TASK GOAL.
Return each line in the records below that includes "reset".

GIVEN RECORDS.
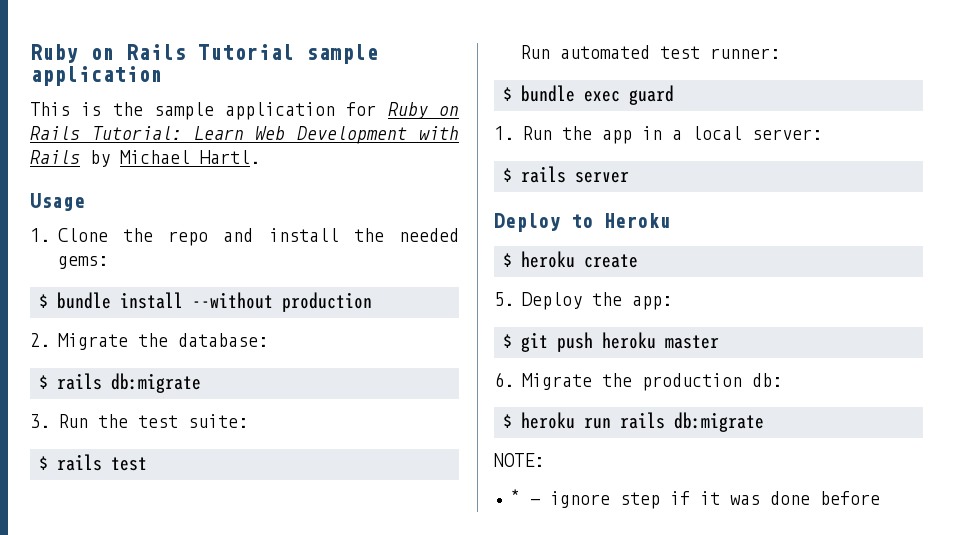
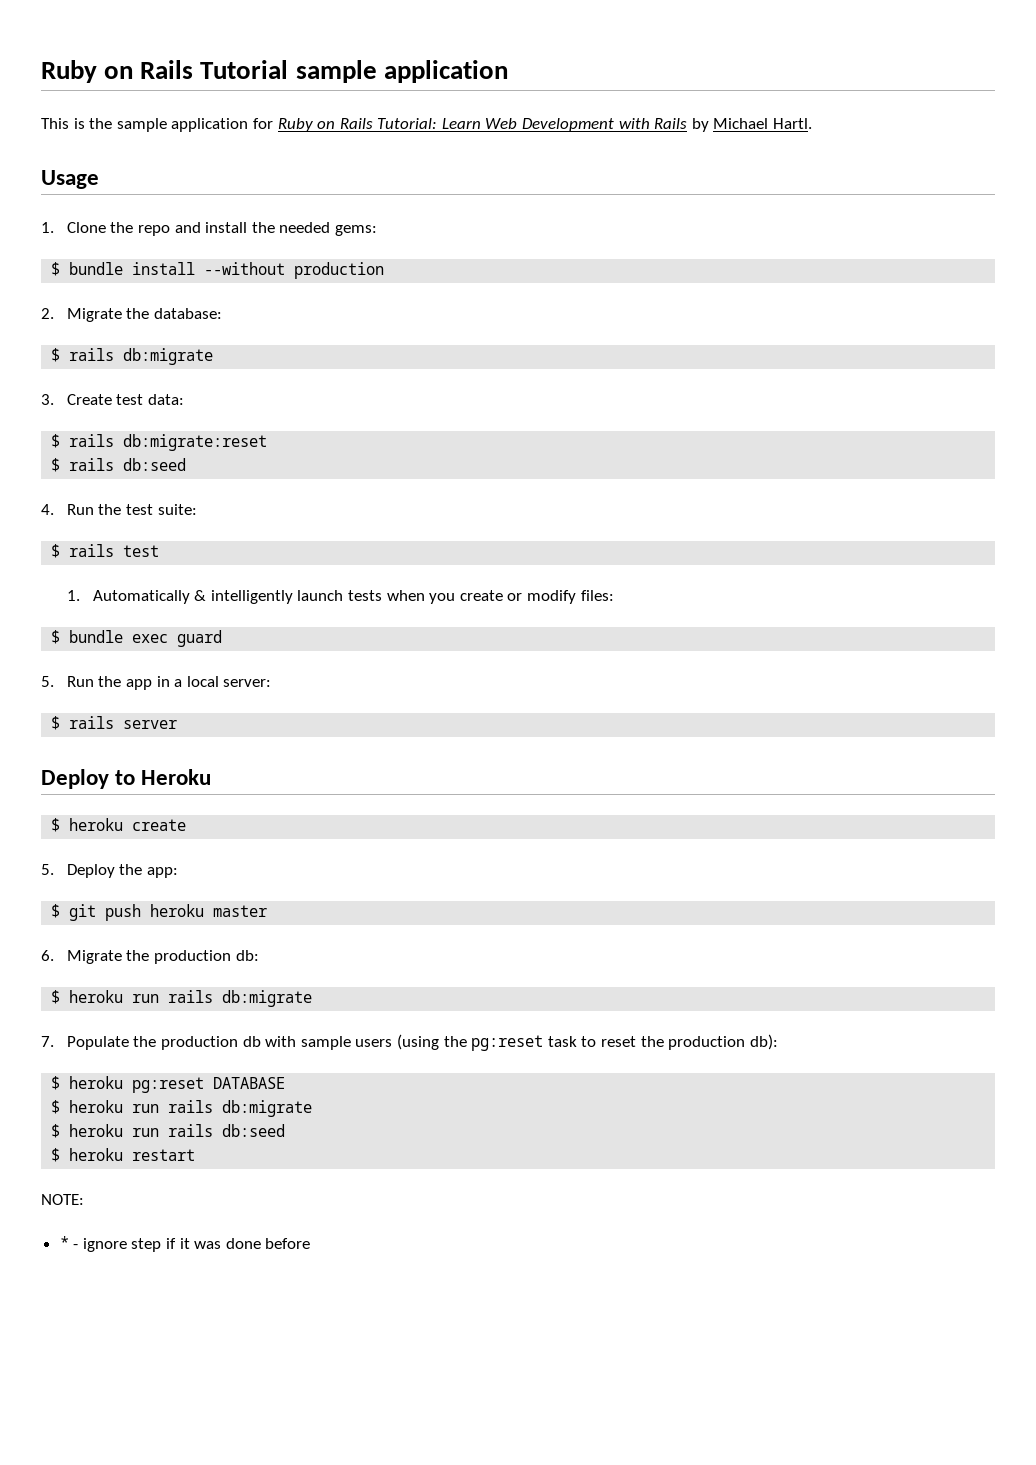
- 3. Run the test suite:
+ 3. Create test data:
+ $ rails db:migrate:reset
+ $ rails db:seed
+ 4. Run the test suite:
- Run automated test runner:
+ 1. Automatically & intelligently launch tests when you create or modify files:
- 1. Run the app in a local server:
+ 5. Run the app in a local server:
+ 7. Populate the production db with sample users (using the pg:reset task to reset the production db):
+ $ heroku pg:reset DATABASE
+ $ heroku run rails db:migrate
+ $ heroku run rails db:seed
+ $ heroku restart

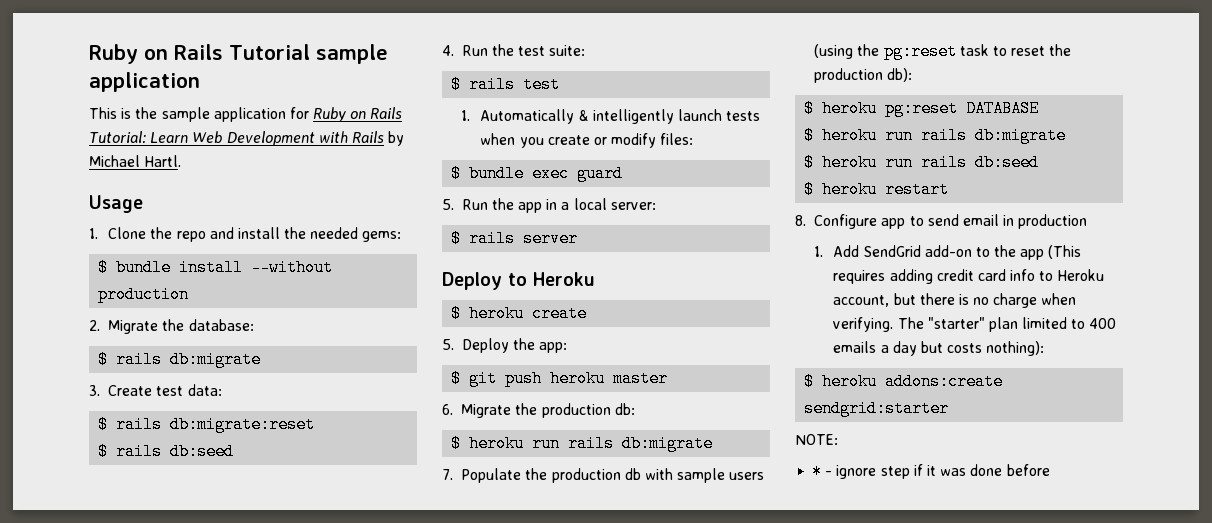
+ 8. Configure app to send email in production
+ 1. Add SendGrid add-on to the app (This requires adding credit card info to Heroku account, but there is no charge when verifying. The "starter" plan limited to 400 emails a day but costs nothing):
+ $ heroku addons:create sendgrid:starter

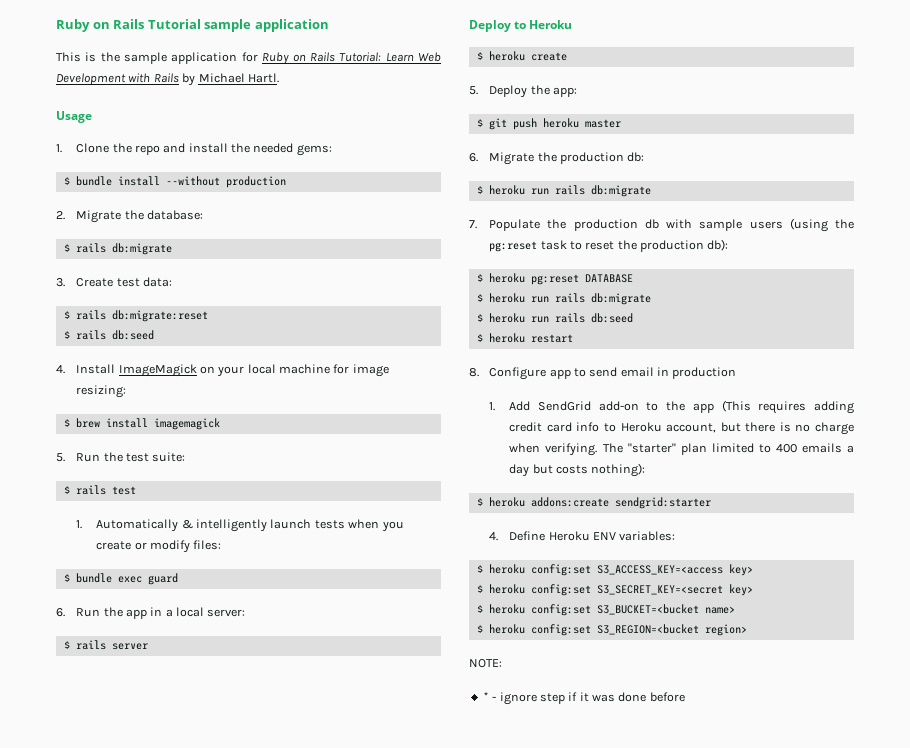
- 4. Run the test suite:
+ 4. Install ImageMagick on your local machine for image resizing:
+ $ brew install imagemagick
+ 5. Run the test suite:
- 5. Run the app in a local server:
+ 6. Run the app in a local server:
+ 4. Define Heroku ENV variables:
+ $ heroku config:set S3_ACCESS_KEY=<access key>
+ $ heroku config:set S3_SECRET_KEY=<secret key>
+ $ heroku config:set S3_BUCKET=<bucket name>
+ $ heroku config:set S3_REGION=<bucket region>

OUTPUT BELOW.
+ $ rails db:migrate:reset
+ 7. Populate the production db with sample users (using the pg:reset task to reset the production db):
+ $ heroku pg:reset DATABASE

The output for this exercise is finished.